Overall, morphological traits of permanent tooth crowns perform moderately well in distinguishing relatives from non-relatives, but deciduous crown variations may provide a more direct reflection of the underlying genetic structure of intra-site or intra-cemetery samples. These findings have implications for bioarchaeological research and biodistance practices. In particular, morphological traits of the deciduous dentition should be incorporated into standard data collection protocols because of their stronger signal of relatedness.
牙齿形态在全球、区域和墓地内部尺度上重建人群历史和进化关系方面起着关键作用。在个体层面,一般认为生物学上的近亲比非亲属表现出更大的表型相似性。
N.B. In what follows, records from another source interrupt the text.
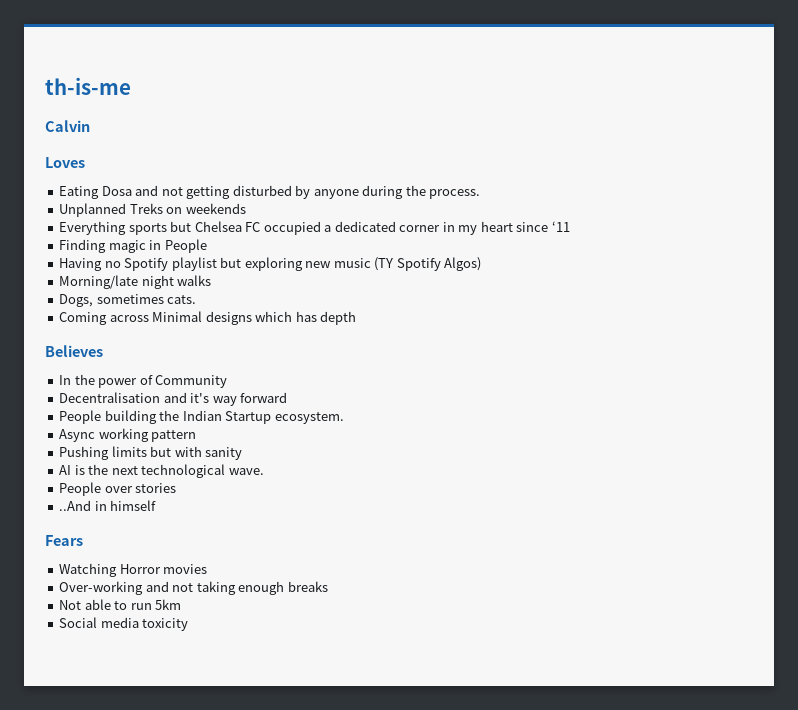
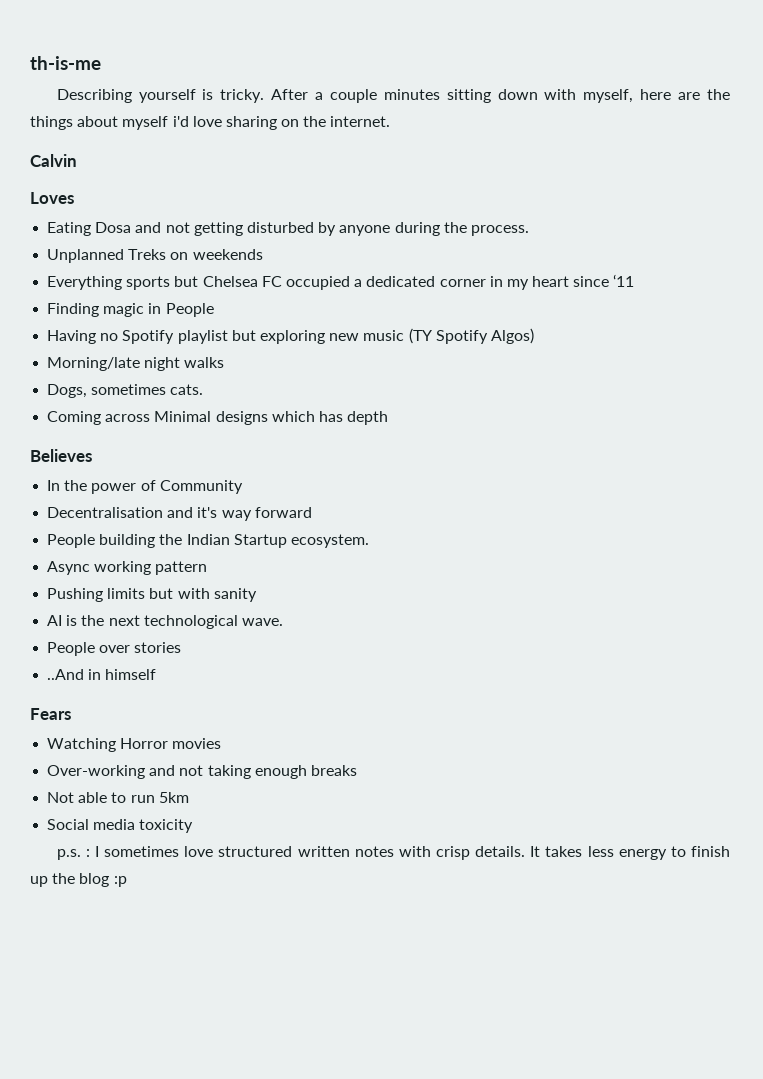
+ Describing yourself is tricky. After a couple minutes sitting down with myself, here are the things about myself i'd love sharing on the internet.
+ p.s. : I sometimes love structured written notes with crisp details. It takes less energy to finish up the blog :p

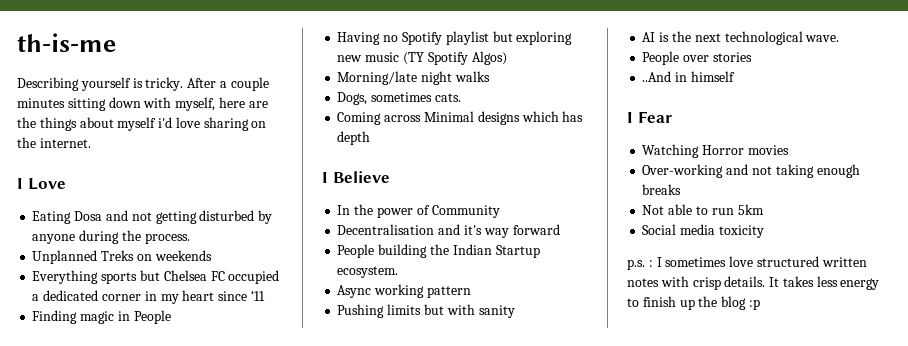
- Calvin
- Loves
+ I Love
- Believes
+ I Believe
- Fears
+ I Fear

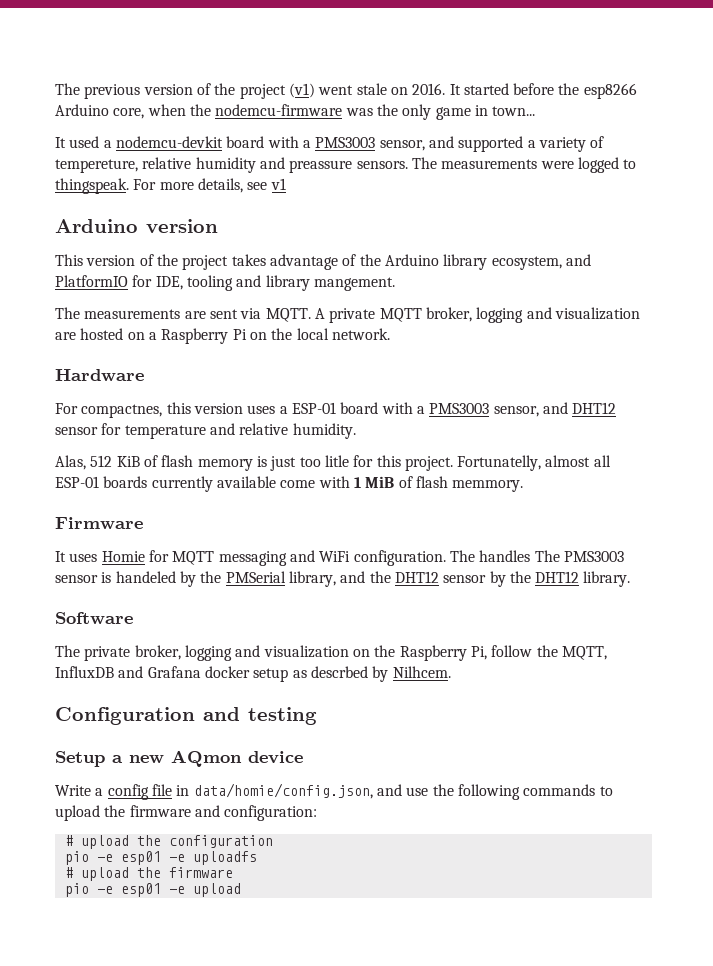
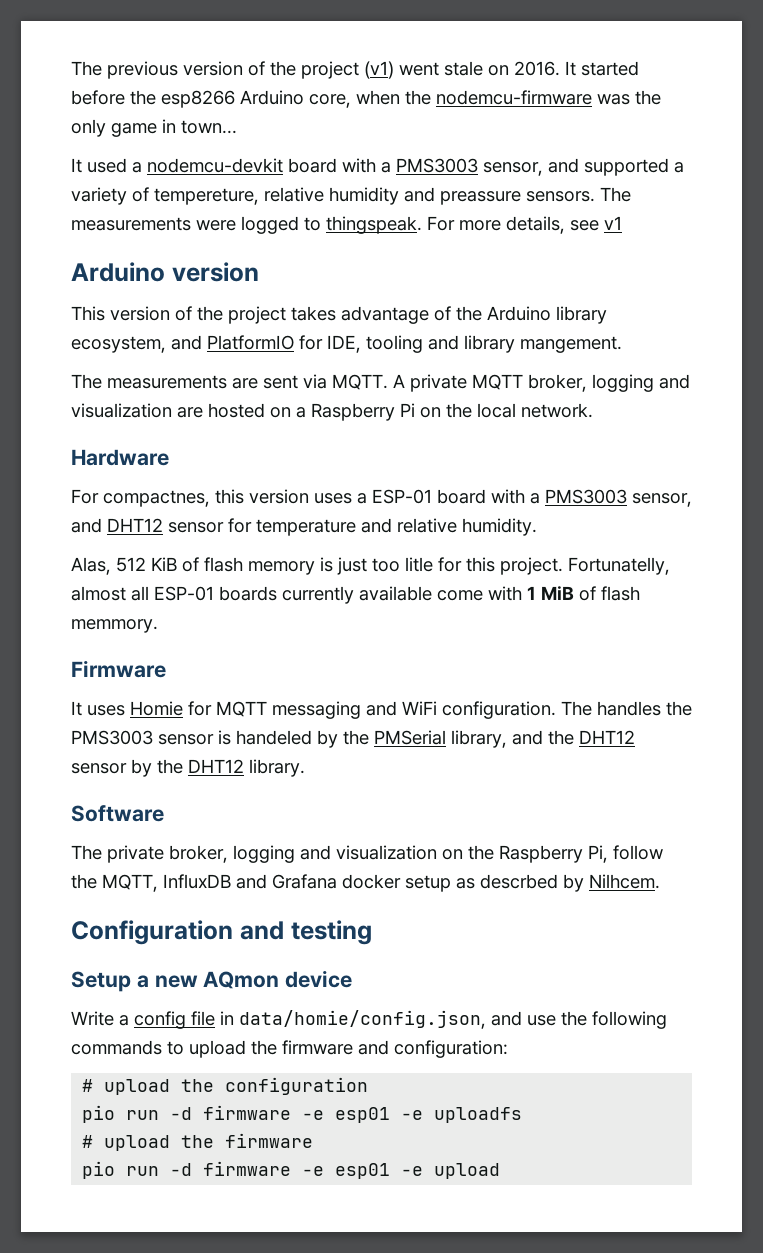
- The handles The PMS3003 sensor is handeled by the PMSerial library, and the DHT12 sensor by the DHT12 library.
+ The handles the PMS3003 sensor is handeled by the PMSerial library, and the DHT12 sensor by the DHT12 library.
- pio -e esp01 -e uploadfs
+ pio run -d firmware -e esp01 -e uploadfs
- pio -e esp01 -e upload
+ pio run -d firmware -e esp01 -e upload

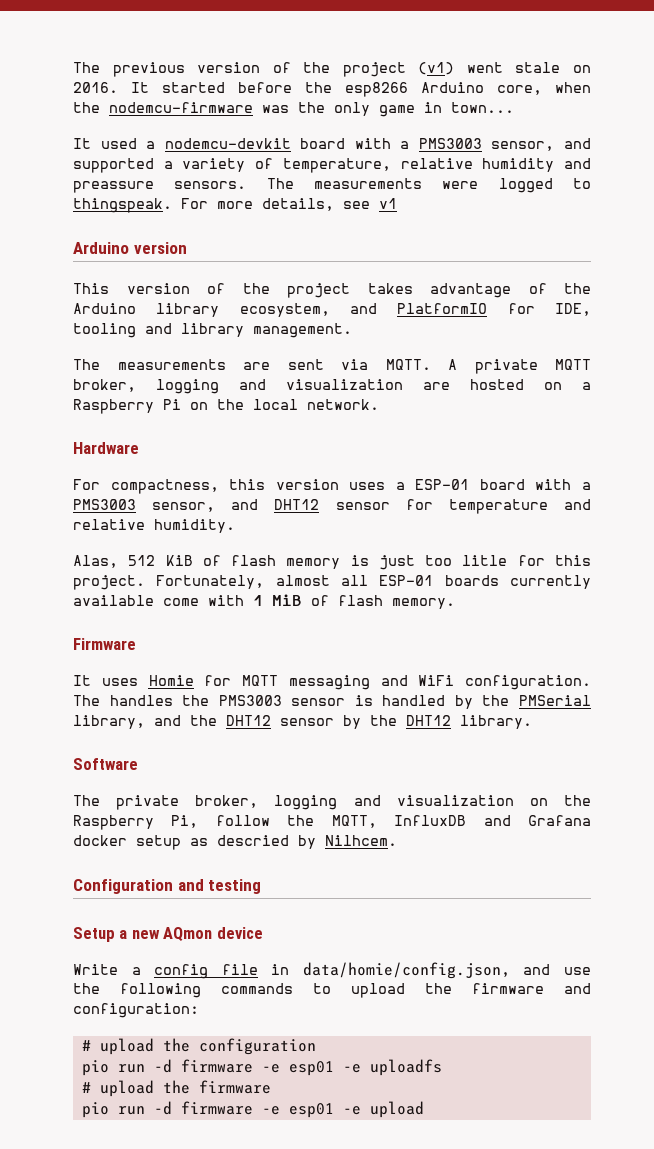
- It used a nodemcu-devkit board with a PMS3003 sensor, and supported a variety of tempereture, relative humidity and preassure sensors.
+ It used a nodemcu-devkit board with a PMS3003 sensor, and supported a variety of temperature, relative humidity and preassure sensors.
- This version of the project takes advantage of the Arduino library ecosystem, and PlatformIO for IDE, tooling and library mangement.
+ This version of the project takes advantage of the Arduino library ecosystem, and PlatformIO for IDE, tooling and library management.
- For compactnes, this version uses a ESP-01 board with a PMS3003 sensor, and DHT12 sensor for temperature and relative humidity.
+ For compactness, this version uses a ESP-01 board with a PMS3003 sensor, and DHT12 sensor for temperature and relative humidity.
- Fortunatelly, almost all ESP-01 boards currently available come with 1 MiB of flash memmory.
+ Fortunately, almost all ESP-01 boards currently available come with 1 MiB of flash memory.
- The handles the PMS3003 sensor is handeled by the PMSerial library, and the DHT12 sensor by the DHT12 library.
+ The handles the PMS3003 sensor is handled by the PMSerial library, and the DHT12 sensor by the DHT12 library.
- The private broker, logging and visualization on the Raspberry Pi, follow the MQTT, InfluxDB and Grafana docker setup as descrbed by Nilhcem.
+ The private broker, logging and visualization on the Raspberry Pi, follow the MQTT, InfluxDB and Grafana docker setup as descried by Nilhcem.

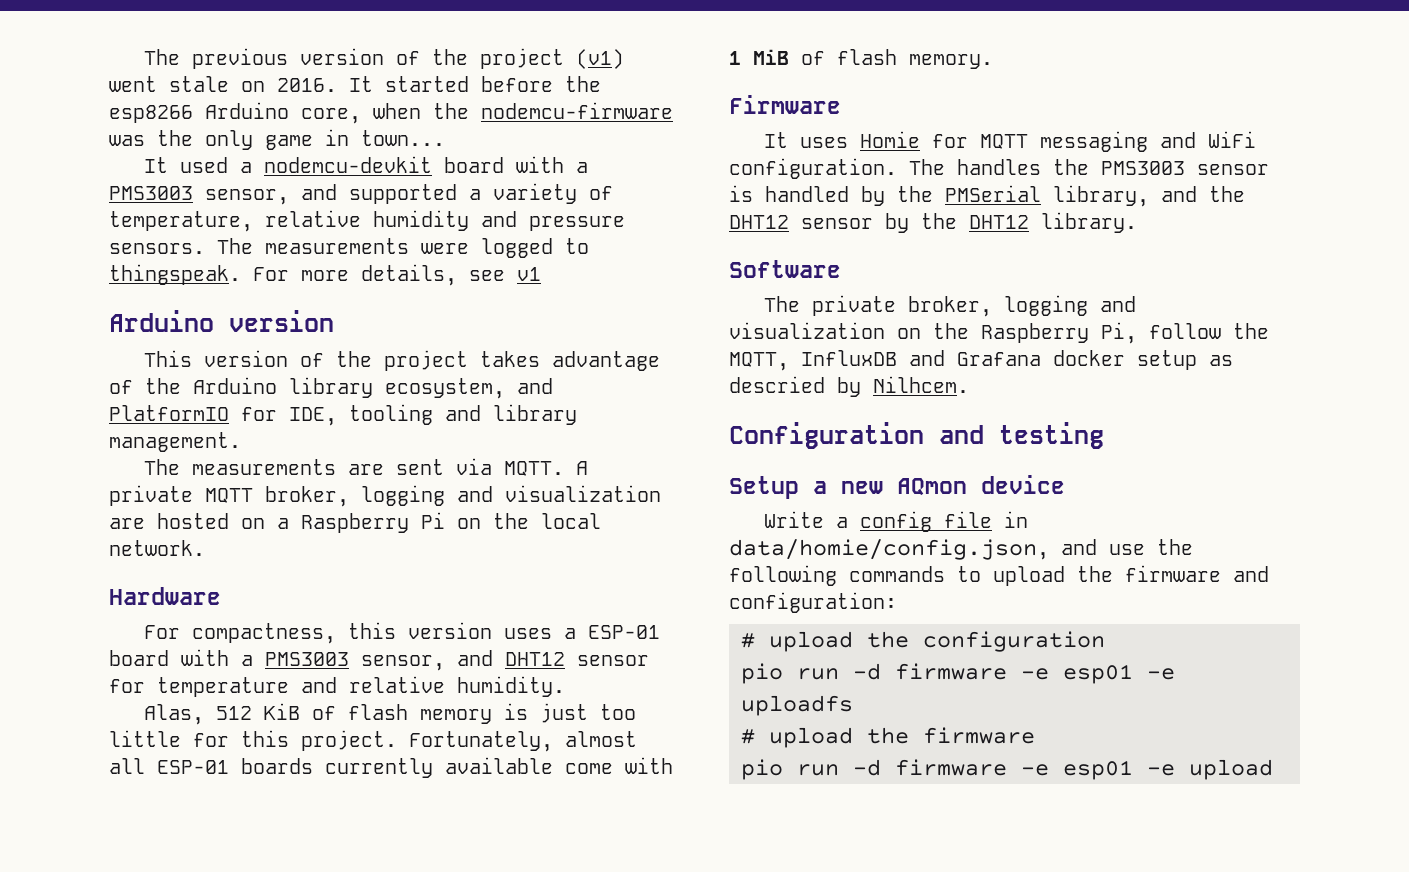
- It used a nodemcu-devkit board with a PMS3003 sensor, and supported a variety of temperature, relative humidity and preassure sensors.
+ It used a nodemcu-devkit board with a PMS3003 sensor, and supported a variety of temperature, relative humidity and pressure sensors.
- Alas, 512 KiB of flash memory is just too litle for this project.
+ Alas, 512 KiB of flash memory is just too little for this project.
遗传力估计提供了一种表型相似性的度量,但不容易纳入考古样本分析中。在本研究中,我们评估亲属在表型上比非亲属更相似这一假设。我们将恒牙形态的结果与在匹配数据集中使用乳牙形态获得的结果进行比较(保罗和斯托亚诺夫斯基, )。
从代表69对兄弟姐妹的牙模上对恒牙特征表达进行评分,这些牙模是纵向伯灵顿生长研究的一部分。模拟生物距离方法,使用恒牙冠的22个形态特征生成69个亲属间和2076个非亲属间的欧氏距离。在距离排序之后,从多维标度坐标计算特定家族的离散值。将输出结果与之前一项关注同一组个体乳牙冠变异的研究结果进行比较(保罗和斯托亚诺夫斯基, )。使用曼特尔检验来评估代理遗传距离矩阵与恒牙和乳牙距离矩阵的相关性。
平均而言,由恒牙冠形态特征产生的亲属间距离比基于重采样的随机预期值要小(p < 0.001)。虽然特定家族的离散度在恒牙和乳牙数据集中都有很大差异,但超过75%的家族在恒牙特征上表现出更大的离散度。这表明恒牙列的形态特征比乳牙列的形态特征对生物学亲缘关系的反映更不准确。曼特尔检验表明,乳牙和恒牙距离矩阵都与遗传相关系数矩阵显著相关;然而,相关性的程度较低。
总体而言,恒牙冠的形态特征在区分亲属和非亲属方面表现中等,但乳牙冠变异可能更直接地反映了遗址内或墓地内样本的潜在遗传结构。这些发现对生物考古学研究和生物距离实践具有启示意义。特别是,乳牙列的形态特征因其更强的亲缘关系信号,应纳入标准数据收集方案中。